The platform constraint

On Linux, ADP uses SO_PASSCRED + SCM_CREDENTIALS ancillary data: each recvmsg delivers the sender's {pid, uid, gid} as out-of-band data in the ucred struct. The PID is what the origin detection pipeline needs — it's what gets set via origin.set_process_id() and is used to resolve a container ID.
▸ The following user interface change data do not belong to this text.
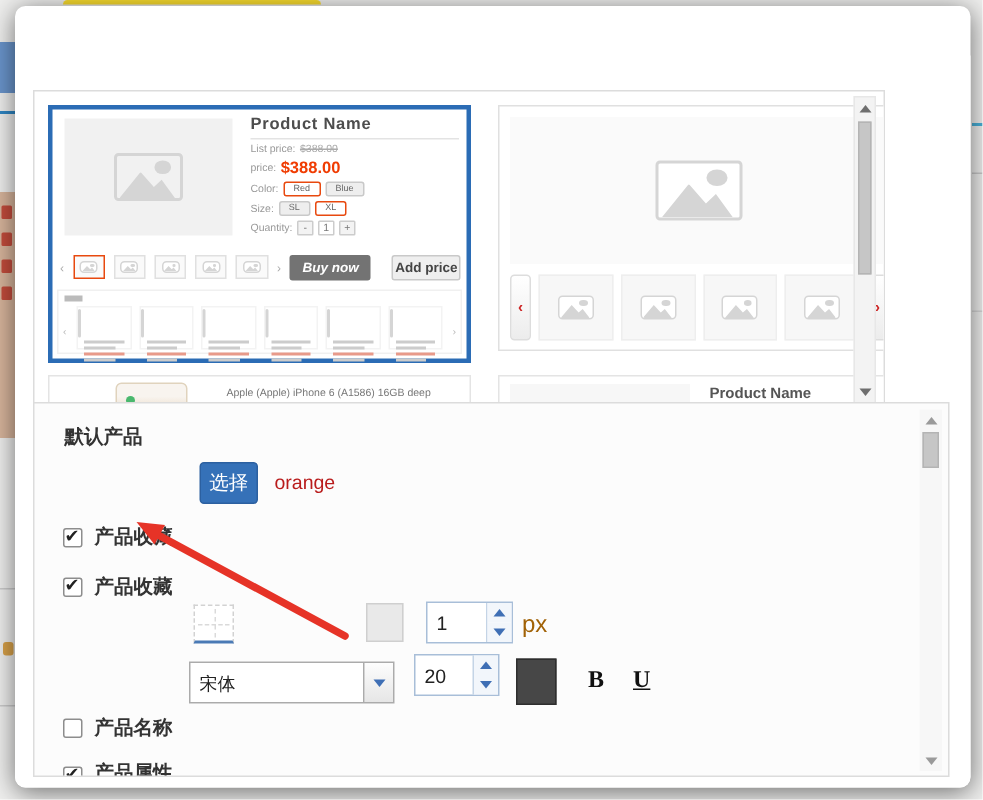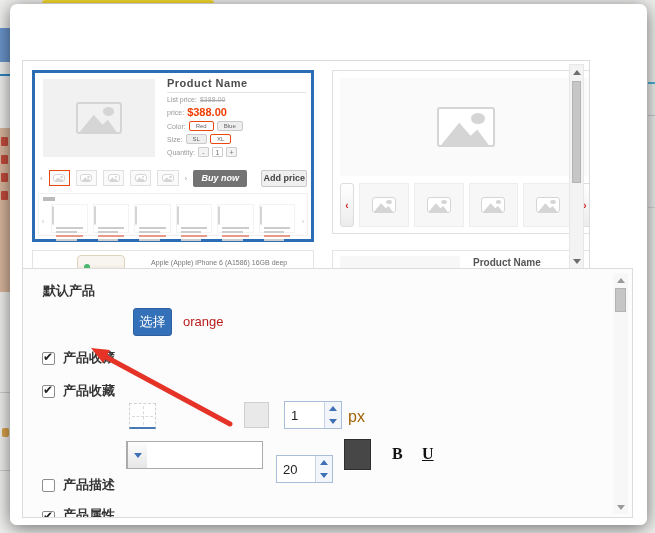--- a/index.html
+++ b/index.html
@@ -318,6 +318,7 @@
       <span class="unit">px</span>
 
       <div class="combo" id="combo-font">
+        <span class="combo-val">宋体</span>
         <span class="combo-btn">
             <i></i>
           </span>

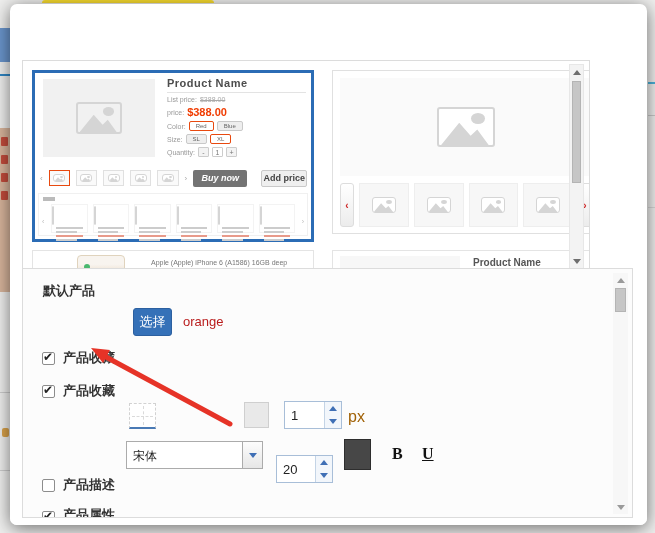--- a/index.html
+++ b/index.html
@@ -140,7 +140,7 @@
   .spin-up i { width:0; height:0; border:4px solid transparent; border-bottom:5px solid #3f6fb5; margin-top:-4px; }
   .spin-down i { width:0; height:0; border:4px solid transparent; border-top:5px solid #3f6fb5; margin-bottom:-4px; }
   #spin-width { left:261px; top:132px; width:58px; }
-  #spin-size { left:253px; top:186px; width:57px; }
+  #spin-size { left:253px; top:167px; width:57px; }
   .unit { position:absolute; left:325px; top:139px; font-size:16px; color:#a16207; }
 
   .fmt-btn { position:absolute; font-family:"Liberation Serif", serif; font-weight:bold; font-size:16px; color:#111; cursor:pointer; }

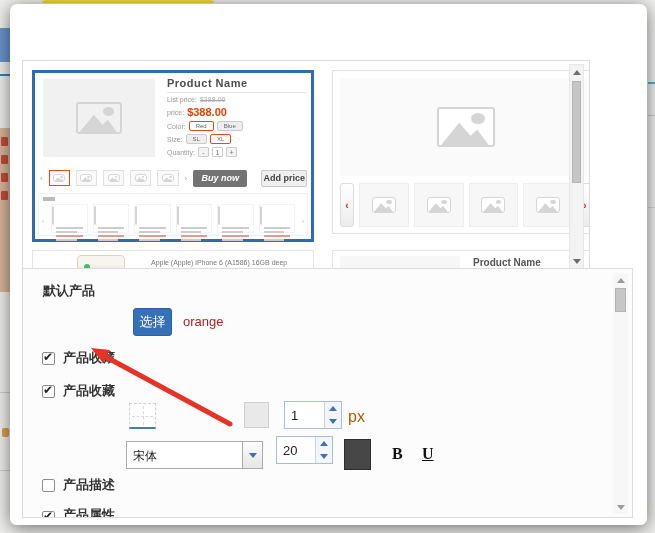--- a/index.html
+++ b/index.html
@@ -340,7 +340,7 @@
 
       <div class="cb-row" style="left:19px; top:207px;">
         <span class="cb"></span>
-        <span class="cb-label">产品描述</span>
+        <span class="cb-label">产品名称</span>
       </div>
       <div class="cb-row" style="left:19px; top:237px;align-items:flex-end;">
         <span class="cb checked"></span>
On macOS, the analogous APIs are getsockopt(LOCAL_PEERCRED) (returns xucred) and getpeereid(). Both give uid and gid only — neither provides a PID. This is a macOS kernel design decision with no standard workaround. PID-based UDS origin detection is not possible on macOS.

What the code does today

  • enable_uds_socket_credentials is a no-op (returns Ok(()) without setting any socket option).
  • uds_recvmsg in non_linux.rs calls recvmsg via socket2 but passes no ancillary data buffer, returning ProcessCredentialsError::UnsupportedPlatform in the ConnectionAddress.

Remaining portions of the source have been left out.